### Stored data
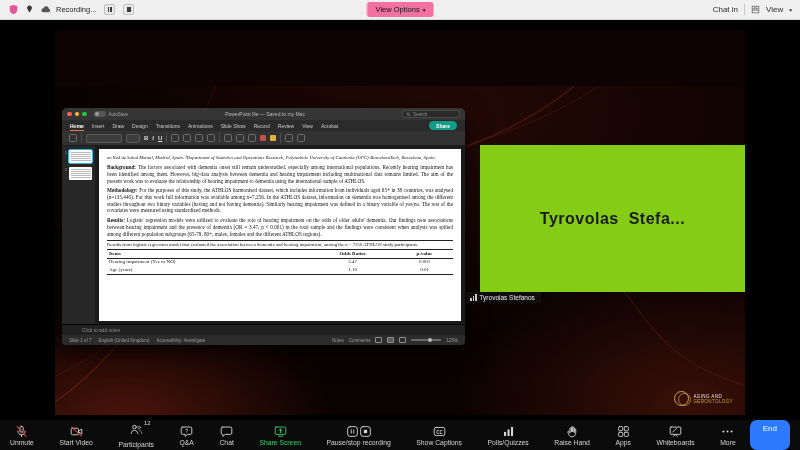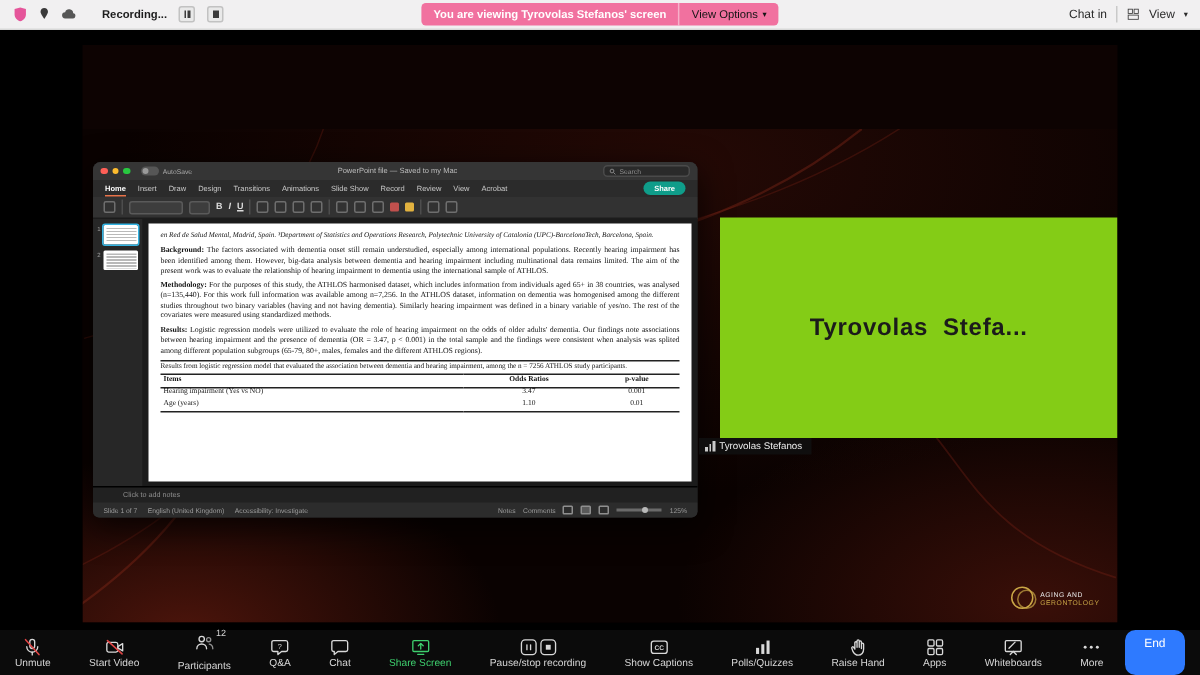--- a/index.html
+++ b/index.html
@@ -6,7 +6,7 @@
 html,body{width:800px;height:450px;overflow:hidden;background:#000;font-family:"Liberation Sans",sans-serif}
 
 .topbar{position:relative;height:20px;background:#f1f0f1;display:flex;align-items:center;padding:0 8px;gap:5px;border-bottom:1px solid #d8d8d8}
-.rec-label{font-size:7.5px;font-weight:bold;color:#1c1c1c;margin-left:12px}
+.rec-label{font-size:7.5px;font-weight:normal;color:#1c1c1c;margin-left:0}
 .rec-btn{width:11px;height:11px;border:1px solid #c2c2c2;background:#e9e9e9;border-radius:2px;display:flex;align-items:center;justify-content:center;gap:1px;margin-left:3px;cursor:pointer}
 .pbar{width:1.5px;height:4.5px;background:#3a3a3a;display:inline-block}
 .sqstop{width:4.5px;height:4.5px;background:#3a3a3a;display:inline-block}

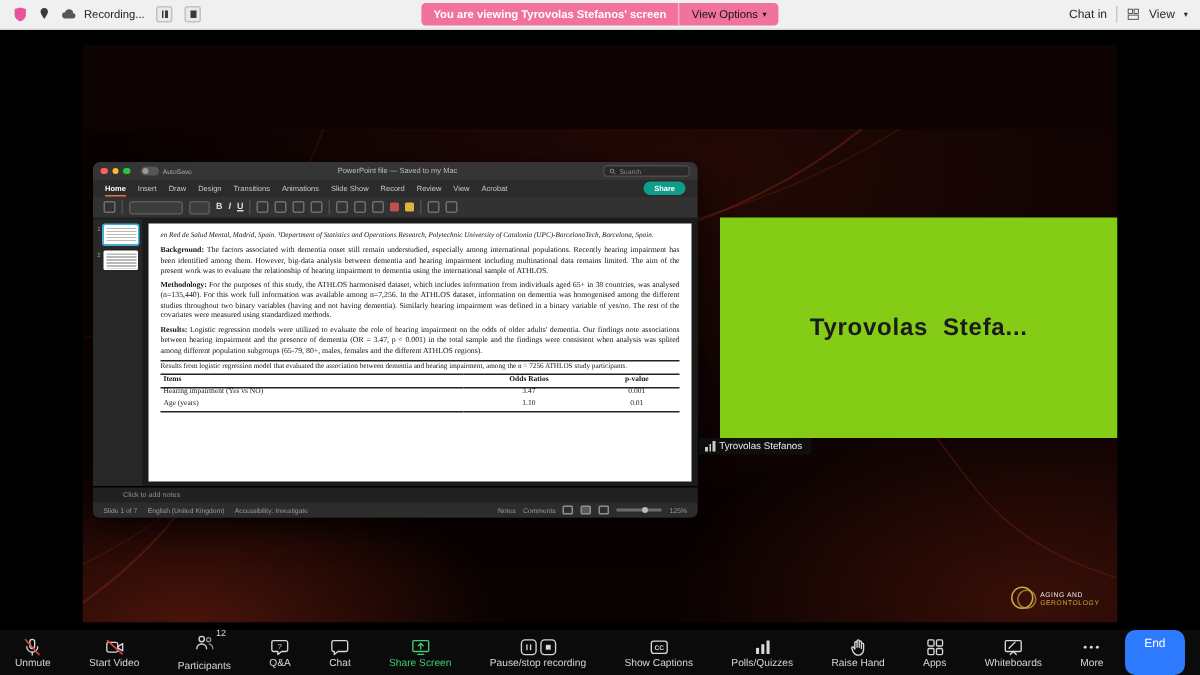--- a/index.html
+++ b/index.html
@@ -125,7 +125,6 @@
     </span>
 
   <div class="banner">
-    <span class="banner-main">You are viewing Tyrovolas Stefanos' screen</span>
     <span class="banner-opts">
       <span>View Options</span>
       <span class="chev">▾</span>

### Your task
Copy out every line of the data exactly, leaving the images behind.

### Solution to this problem
--- a/index.html
+++ b/index.html
@@ -6,7 +6,7 @@
 html,body{width:800px;height:450px;overflow:hidden;background:#000;font-family:"Liberation Sans",sans-serif}
 
 .topbar{position:relative;height:20px;background:#f1f0f1;display:flex;align-items:center;padding:0 8px;gap:5px;border-bottom:1px solid #d8d8d8}
-.rec-label{font-size:7.5px;font-weight:bold;color:#1c1c1c;margin-left:12px}
+.rec-label{font-size:7.5px;font-weight:normal;color:#1c1c1c;margin-left:0}
 .rec-btn{width:11px;height:11px;border:1px solid #c2c2c2;background:#e9e9e9;border-radius:2px;display:flex;align-items:center;justify-content:center;gap:1px;margin-left:3px;cursor:pointer}
 .pbar{width:1.5px;height:4.5px;background:#3a3a3a;display:inline-block}
 .sqstop{width:4.5px;height:4.5px;background:#3a3a3a;display:inline-block}

--- a/index.html
+++ b/index.html
@@ -125,7 +125,6 @@
     </span>
 
   <div class="banner">
-    <span class="banner-main">You are viewing Tyrovolas Stefanos' screen</span>
     <span class="banner-opts">
       <span>View Options</span>
       <span class="chev">▾</span>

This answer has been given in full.